The clarity of the paste or gel can vary from clear to opaque, and this property is related
to light dispersion resulting from the association of amylose and other components present in the starch (Karam, 2003). The increasing demand for new products has imposed to food industry the use of starches with characteristics such as absence of syneresis, transparency, stability and solubility to cold, which added to the restrictions on the use of chemically modified starches have directed researches for new sources of native starches with characteristics physico-chemical differentiated. The literature provides little information about the isolation and properties of starches from unconventional
sources such as fruit seeds. Studies on the functional properties Galunisertib solubility dmso of starch extracted from these seeds, including jackfruit seeds, have been conducted to verify its applicability in food, pharmaceutics and other uses and to replace with less costs commercial sources of starch (Aldana et al., 2011, Bello-Perez et al., 2006, Lawal and Adebowale, 2005 and Mukprasit and Sajjaanantakul, 2004). However, the jackfruit seeds could be found in soft and hard varieties, which have direct influences in properties of their starch. Still, climate and soil conditions, where the jackfruit is grown, could result in different chemical composition, consequently, have influence in functional properties (Aldana et al., 2011 and Bello-Perez et al., 2006). The present study characterised for the first time GDC-0199 in vivo starch extracted from two Brazilian jackfruit seeds varieties (hard and soft), focusing in the physicochemical, morphological and functional properties to determine its applicability in the food industry.
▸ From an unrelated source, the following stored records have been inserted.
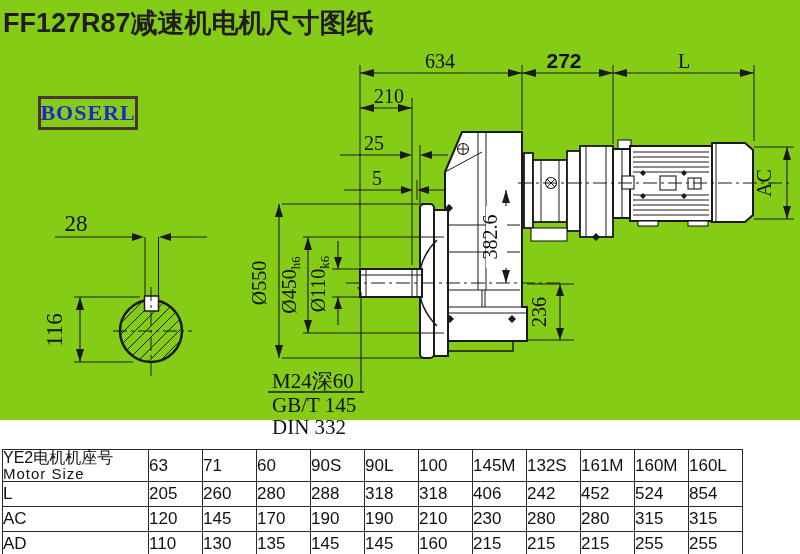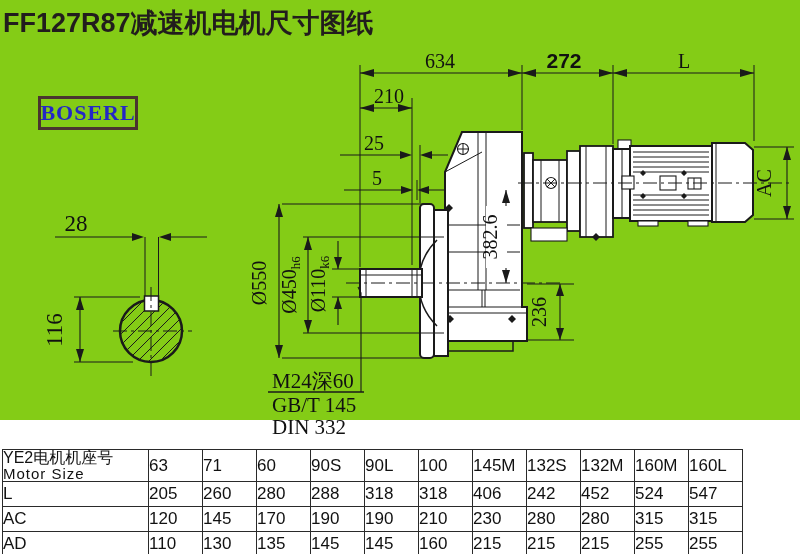--- a/index.html
+++ b/index.html
@@ -262,37 +262,37 @@
         <div class="hen">Motor Size</div>
       </td>
       <td>63</td>
       <td>71</td>
       <td>60</td>
       <td>90S</td>
       <td>90L</td>
       <td>100</td>
       <td>145M</td>
       <td>132S</td>
-      <td>132M</td>
+      <td>161M</td>
       <td>160M</td>
       <td>160L</td>
     </tr>
     <tr>
       <td>L</td>
       <td>205</td>
       <td>260</td>
       <td>280</td>
       <td>288</td>
       <td>318</td>
       <td>318</td>
       <td>406</td>
       <td>242</td>
       <td>452</td>
       <td>524</td>
-      <td>547</td>
+      <td>854</td>
     </tr>
     <tr>
       <td>AC</td>
       <td>120</td>
       <td>145</td>
       <td>170</td>
       <td>190</td>
       <td>190</td>
       <td>210</td>
       <td>230</td>

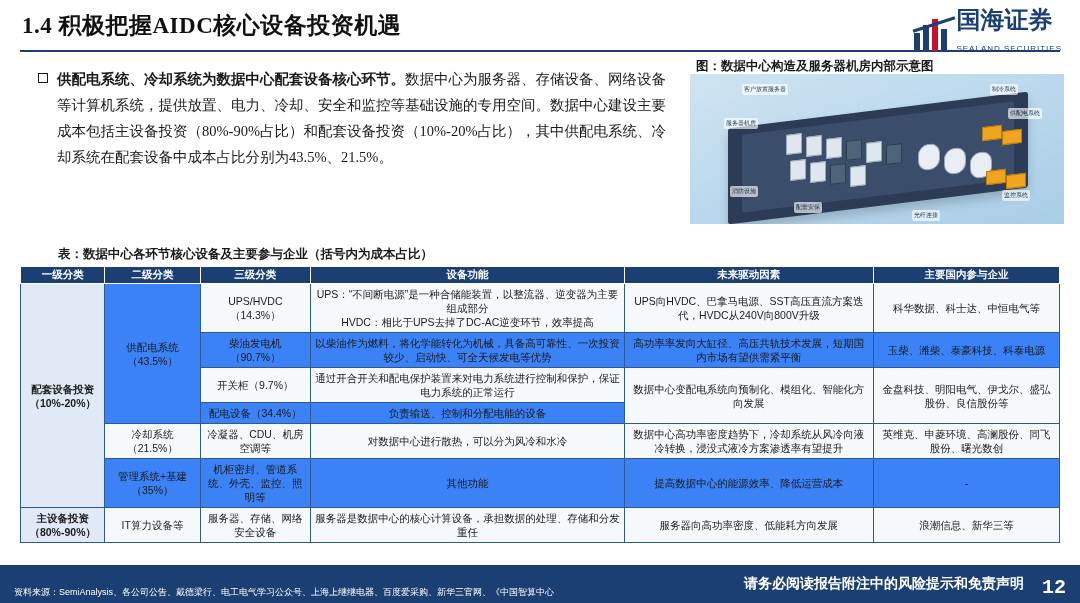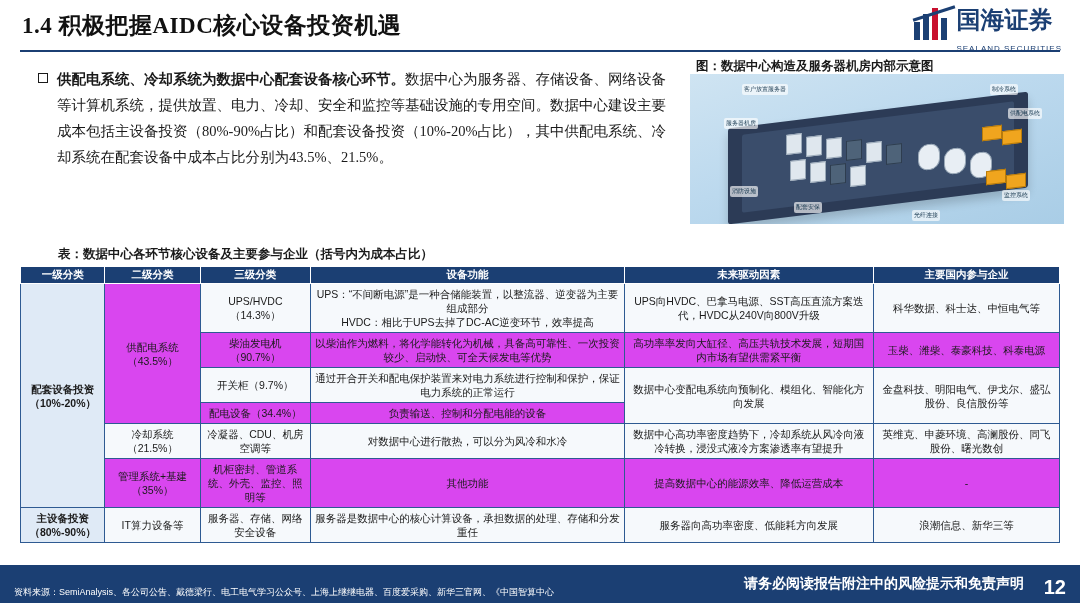--- a/index.html
+++ b/index.html
@@ -20,21 +20,21 @@
   .header-title {
     position:absolute; left:22px; top:10px;
     font-size:23px; font-weight:bold; letter-spacing:0.5px;
     color:#111; font-family:"Liberation Serif", serif;
   }
   .header-rule {
     position:absolute; left:20px; top:50px; width:1040px; height:2px;
     background:#1b3f73;
   }
   .logo-wrap {
-    position:absolute; right:18px; top:8px; display:flex; align-items:flex-start; gap:0;
+    position:absolute; right:18px; top:8px; display:flex; align-items:flex-end; gap:0;
   }
   .logo-mark { width:44px; height:34px; position:relative; }
   .logo-mark .bar { position:absolute; bottom:2px; width:6px; background:#c8102e; }
   .logo-mark .b1 { left:2px;  height:18px; background:#1b3f73;}
   .logo-mark .b2 { left:11px; height:26px; background:#1b3f73;}
   .logo-mark .b3 { left:20px; height:32px; background:#c8102e;}
   .logo-mark .b4 { left:29px; height:22px; background:#1b3f73;}
   .logo-mark .slash { position:absolute; left:0; top:4px; width:44px; height:3px; background:#1b3f73; transform:rotate(-18deg); }
   .logo-text-cn { font-size:24px; font-weight:bold; color:#1b3f73; font-family:"Liberation Serif", serif; line-height:1; }
   .logo-text-en { font-size:8px; color:#1b3f73; letter-spacing:1px; margin-top:12px; }
@@ -102,41 +102,41 @@
   table.dc th {
     background:#1b3f73; color:#ffffff; font-weight:bold;
     height:15px; font-size:10.5px;
     border:1px solid #ffffff;
   }
   table.dc td {
     border:1px solid #2e5a92;
     padding:3px 4px; vertical-align:middle; line-height:14px;
   }
   .c-center { text-align:center; }
-  .bg-a { background:#d946ef;margin-top:12px; }
+  .bg-a { background:#3b82f6;margin-top:12px; }
   .bg-b { background:#f6f9fc; }
   .bg-c { background:#dfeaf6; }
   .bold { font-weight:bold; }
 
   
   .footer-band {
     position:absolute; left:0; bottom:0; width:1080px; height:38px;
     background:#1b3f73;
   }
   .footer-src {
     position:absolute; left:14px; bottom:4px; width:620px;
     color:#ffffff; font-size:9px; line-height:14px;
   }
   .footer-note {
     position:absolute; right:56px; bottom:10px;
     color:#ffffff; font-size:14px; font-weight:bold;
   }
   .footer-page {
     position:absolute; right:14px; bottom:4px;
-    color:#ffffff; font-size:20px; font-weight:bold;
+    color:#ffffff; font-size:20px; font-weight:bold;font-family:Liberation Mono, monospace;
   }
 </style>
 </head>
 <body>
 
 <div class="header">
   <div class="header-title">1.4 积极把握AIDC核心设备投资机遇</div>
   <div class="header-rule"></div>
   <div class="logo-wrap">
     <div class="logo-mark">

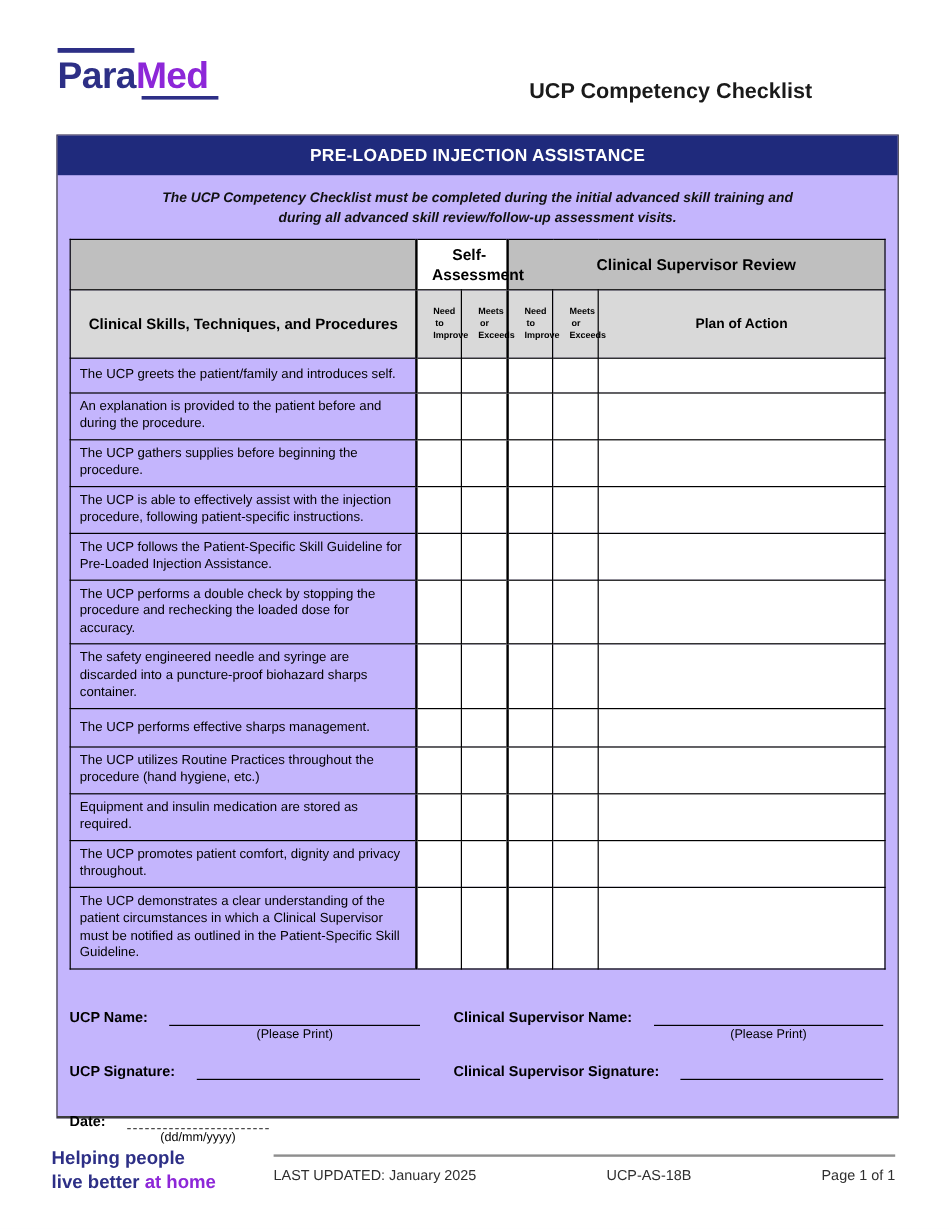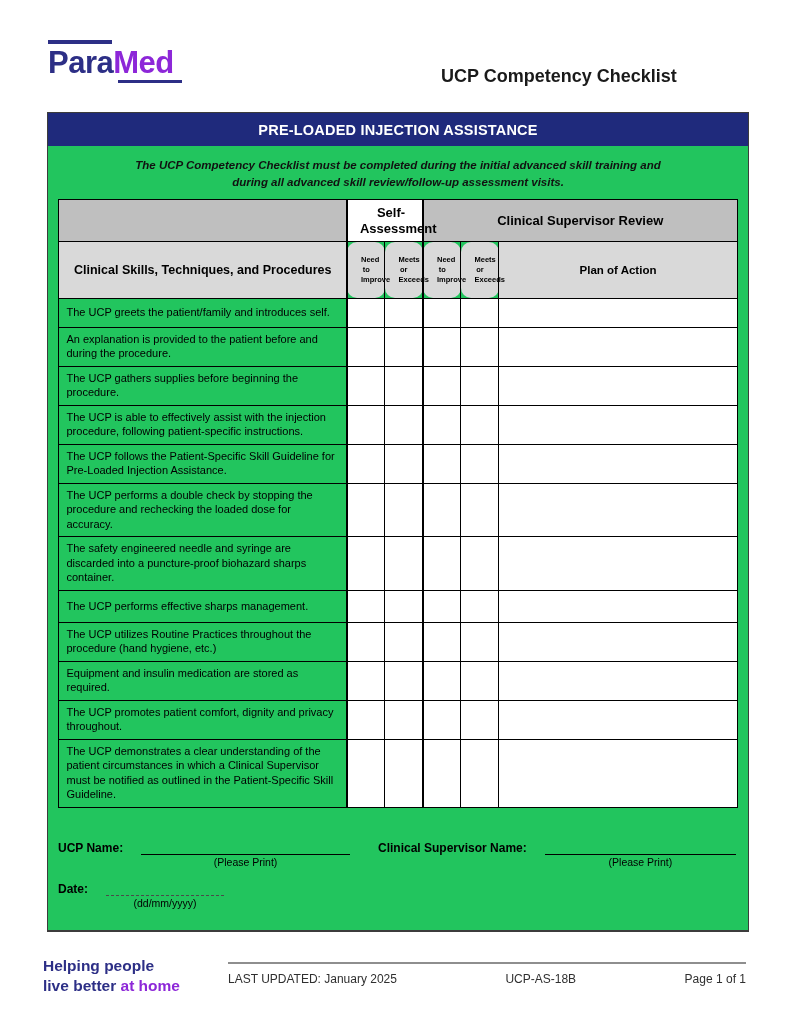--- a/index.html
+++ b/index.html
@@ -19,37 +19,37 @@
   .logo-line-top{display:block; width:64px; height:3.5px; background:var(--navy); margin-bottom:3px;}
   .logo-text{font-size:31px; font-weight:bold; letter-spacing:-0.5px;}
   .logo-para{color:var(--navy);}
   .logo-med{color:var(--purple);}
   .logo-line-bottom{display:block; width:64px; height:3.5px; background:var(--navy); margin-left:70px; margin-top:2px;}
   .doc-title{position:absolute; left:441px; top:66px; font-size:18px; font-weight:bold; color:#1a1a1a;}
 
   
   .main-box{
     position:absolute; left:47px; top:112px; width:702px; height:820px;
-    border:1px solid #3c3c3c; border-bottom-width:2px; background:#22c55e;
+    border:1px solid #3c3c3c; border-bottom-width:2px; background:#c4b5fd;
   }
   .banner{
     height:33px; background:var(--banner); color:#fff;
     display:flex; align-items:center; justify-content:center;
     font-size:14.5px; font-weight:bold; letter-spacing:0.2px;
   }
   .intro{margin-top:11px; text-align:center; font-size:11.5px; font-weight:bold; font-style:italic; line-height:1.45; color:#111;}
 
   
   table.skills{border-collapse:collapse; table-layout:fixed; width:678px; margin:9px auto 0; border:1.5px solid #000;}
   table.skills th, table.skills td{border:1px solid #000; vertical-align:middle;}
   tr.h1 th{height:42px; background:var(--header-gray); font-size:13px; font-weight:bold;}
   tr.h1 th.self-head{background:#ffffff; line-height:1.25;}
   tr.h2 th{height:32px; background:var(--subheader-gray); font-weight:bold;}
   th.skills-head{font-size:12.5px;}
-  th.small-head{font-size:7.5px; line-height:1.3; padding:13px;border-radius:10px;}
+  th.small-head{font-size:7.5px; line-height:1.3; padding:13px;}
   th.plan-head{font-size:11.5px;}
   td.skill{font-size:11px; line-height:1.32; padding:4px 7px 5px; height:29px; vertical-align:middle;}
   td.chk, td.plan{height:29px; background:#fff;}
   .bl{border-left:2px solid #000 !important;padding-left:12px;}
 
   
   .signatures{margin:32px 12px 0 10px; font-size:12px;}
   .sig-row{display:flex; align-items:flex-end;}
   .sig-row + .sig-row{margin-top:30px;}
   .sig-field{display:flex; align-items:flex-end;gap:11px;}
@@ -224,20 +224,30 @@
             <span class="sig-sub">(Please Print)</span>
           </span>
         </div>
         <div class="sig-field right">
           <span class="sig-label">Clinical Supervisor Name:</span>
           <span class="sig-line">
             <span class="sig-sub">(Please Print)</span>
           </span>
         </div>
       </div>
+      <div class="sig-row">
+        <div class="sig-field left">
+          <span class="sig-label">UCP Signature:</span>
+          <span class="sig-line"></span>
+        </div>
+        <div class="sig-field right">
+          <span class="sig-label">Clinical Supervisor Signature:</span>
+          <span class="sig-line"></span>
+        </div>
+      </div>
       <div class="sig-row" style="margin-top:26px;">
         <div class="sig-field">
           <span class="sig-label">Date:</span>
           <span class="sig-line fixed dashed">
             <span class="sig-sub">(dd/mm/yyyy)</span>
           </span>
         </div>
       </div>
     </div>
   </div>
Jackfruit seeds (A. heterophyllus L.) (soft and hard) were extracted from mature fruits purchased from a local market in João Pessoa city, Paraíba State, Brazil. The brown PLEKHB2 spermoderm covering the
cotyledons was removed by immersing jackfruit seeds in a 5% sodium hydroxide solution, followed by washing with running water. The starch was extracted from the cotyledons. The extraction of starch from hard and soft jackfruit seeds was conducted according to the slightly modified methodology of Loos, Hood, and Graham (1981). First, seeds were removed from pulp, peeled, cut into small pieces and allowed to soak for 24 h in a sodium metabisulphite solution (0.2%). Starch was extracted by grinding the raw material with sodium metabisulphite in a regular blender at low speed for 30 min. After homogenisation, the mixture was processed through a 200 mesh sieve (0.074 mm). The samples were then decanted twice for 24 h, with resuspension in sodium metabisulphite and centrifugation at 5000 rpm/15 min between each decanting; the supernatants of both were discarded.